On 11/9/07, Jim Wilson wilson.jim.r@gmail.com wrote:
For another example, consider #REDIRECTs. When the #REDIRECT pattern is encountered at the beginning of a page, any subsequent content is ignored (stripped at submission time). And the "output" is variable. That is, it has an effect on the system whereby the rendered output depends on the viewing context - either it redirects to another page, or renders a link thereto.
Redirects are a special case that should be handled before passing off to the parser. This kind of thing does add extra complexity, yes, but it could be incorporated into a clear specification nonetheless.
Also consider extension tags. . . . Perhaps even more complex is the treatment of parser functions . . .

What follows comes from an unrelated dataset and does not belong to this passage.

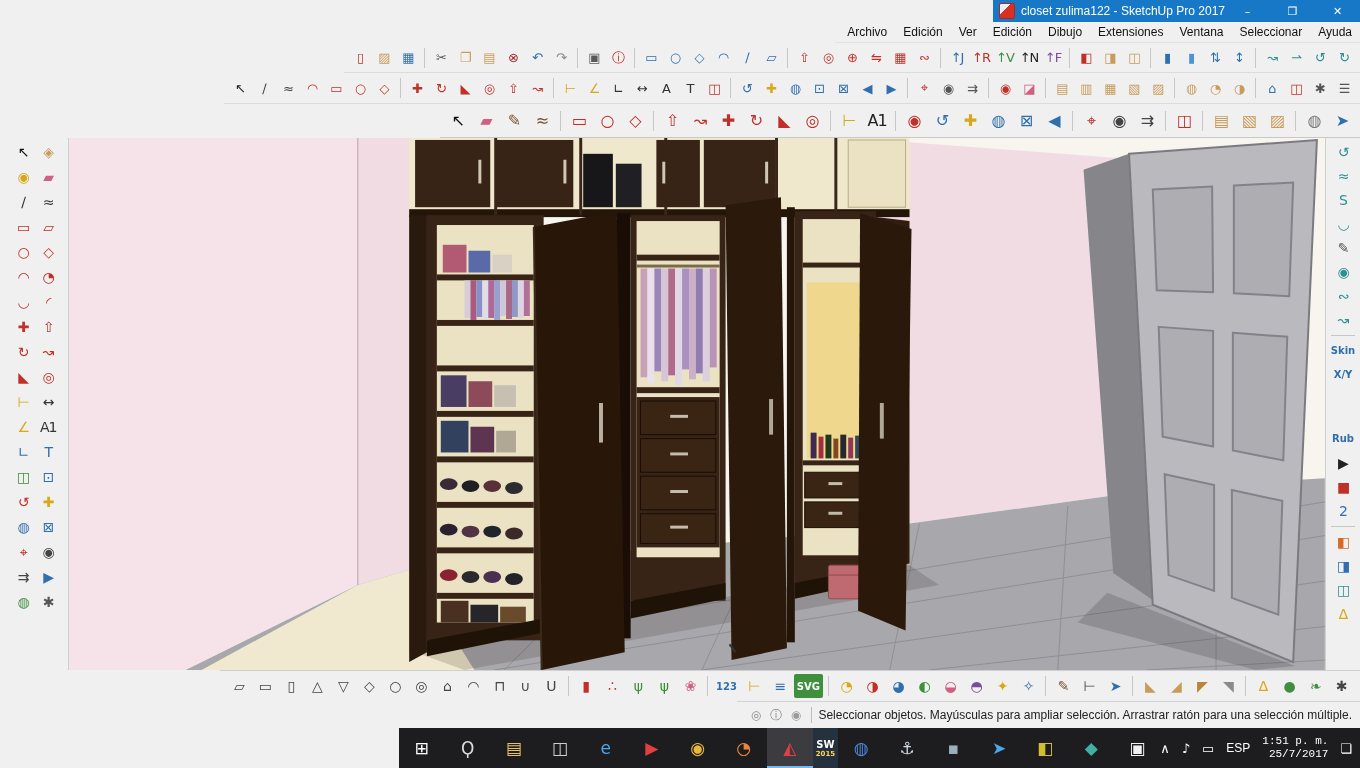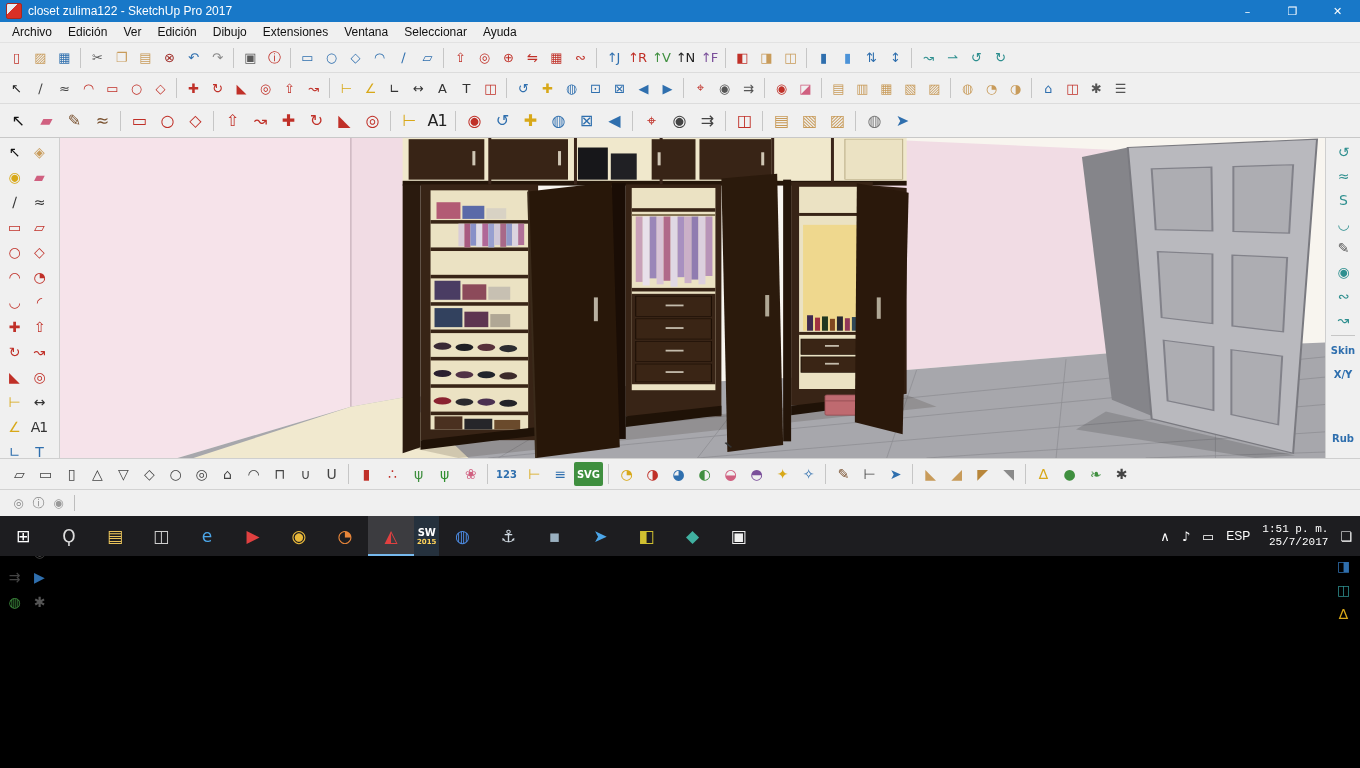"closet zulima122 - SketchUp Pro" .app { align-items: none -> flex-end; height: 556px -> 768px }
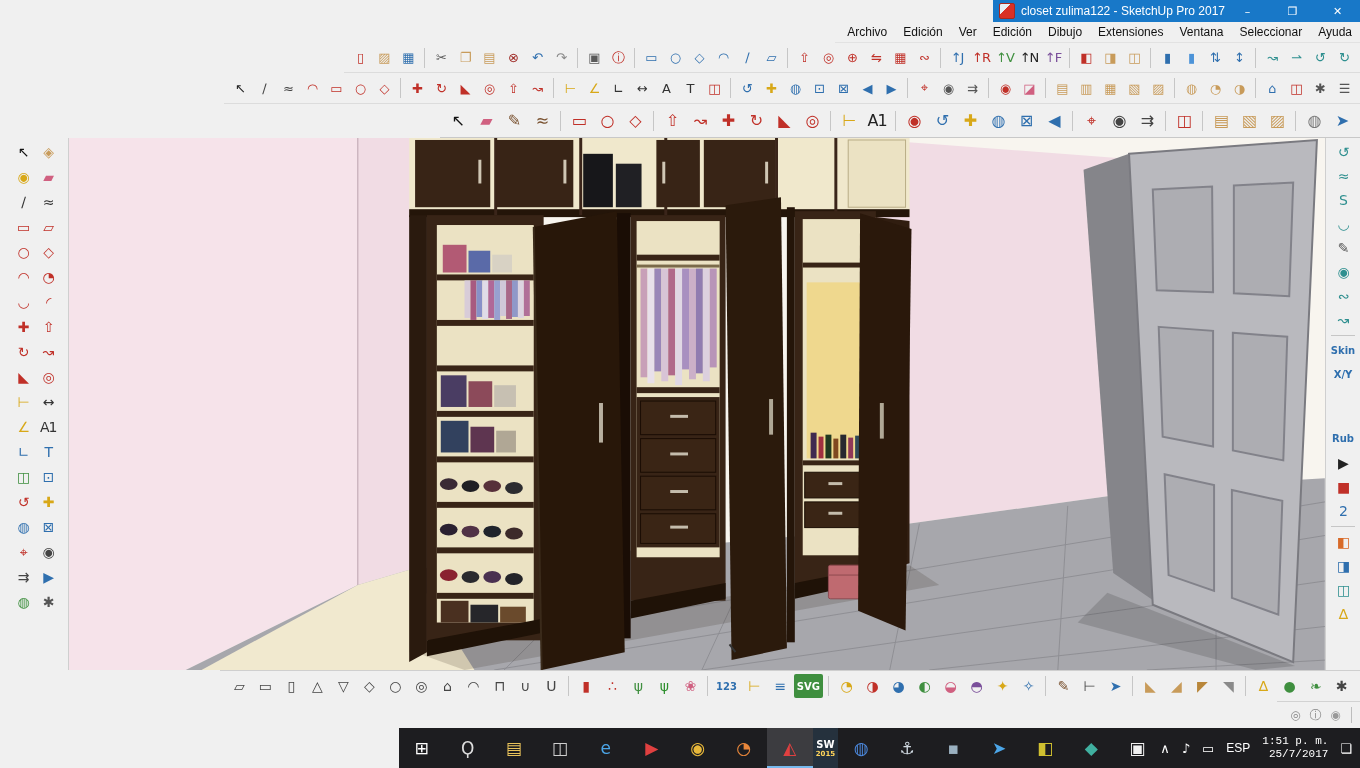"Seleccionar objetos. Mayúsculas para" span.status-hint { html: none -> <span>Seleccionar objetos. Mayúsculas para ampliar selección. Arrastrar ratón para una selección múltiple.</span> }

Ah, but those aren't going to be part of the "main" parser. Any parser would have to go through two main passes: one recursive pass to substitute templates and parser functions, and another non-recursive pass to deal with the resulting markup. The first pass would use only a very simple grammar, but would inherently require database access and knowledge of configuration. The second pass will not need to consider any parser tags or curly-brace stuff, but will need to know the bulk of the grammar, and that's the only place that the difficulties of formal specification arise. Defining the formal grammar for the first part is all but trivial, since it only needs to parse two different constructs (curly braces, which behave very straightforwardly; and XML-ish stuff, which for the most part also does).
The best one could hope for might be to define the basic wikitext markup language, ignoring the meanings of Namespaces, templating/transclusion, extension tags and parser functions. Even then, what use is such a grammar? It probably won't help simplify the MediaWiki Parser significantly since all the ignored features would still need to be accounted for, as they would be in any other application that hopes to integrate with MW syntax (for example an external WYSIWYG editor).
The grammar is only part of what you need to know to make sense of a page, if you want to do anything other than syntax highlighting. The grammar of C is only a small part of the C standard; if we standardize and clarify the meaning of the MediaWiki parser, the actual BNF grammars will only constitute part of the resulting document.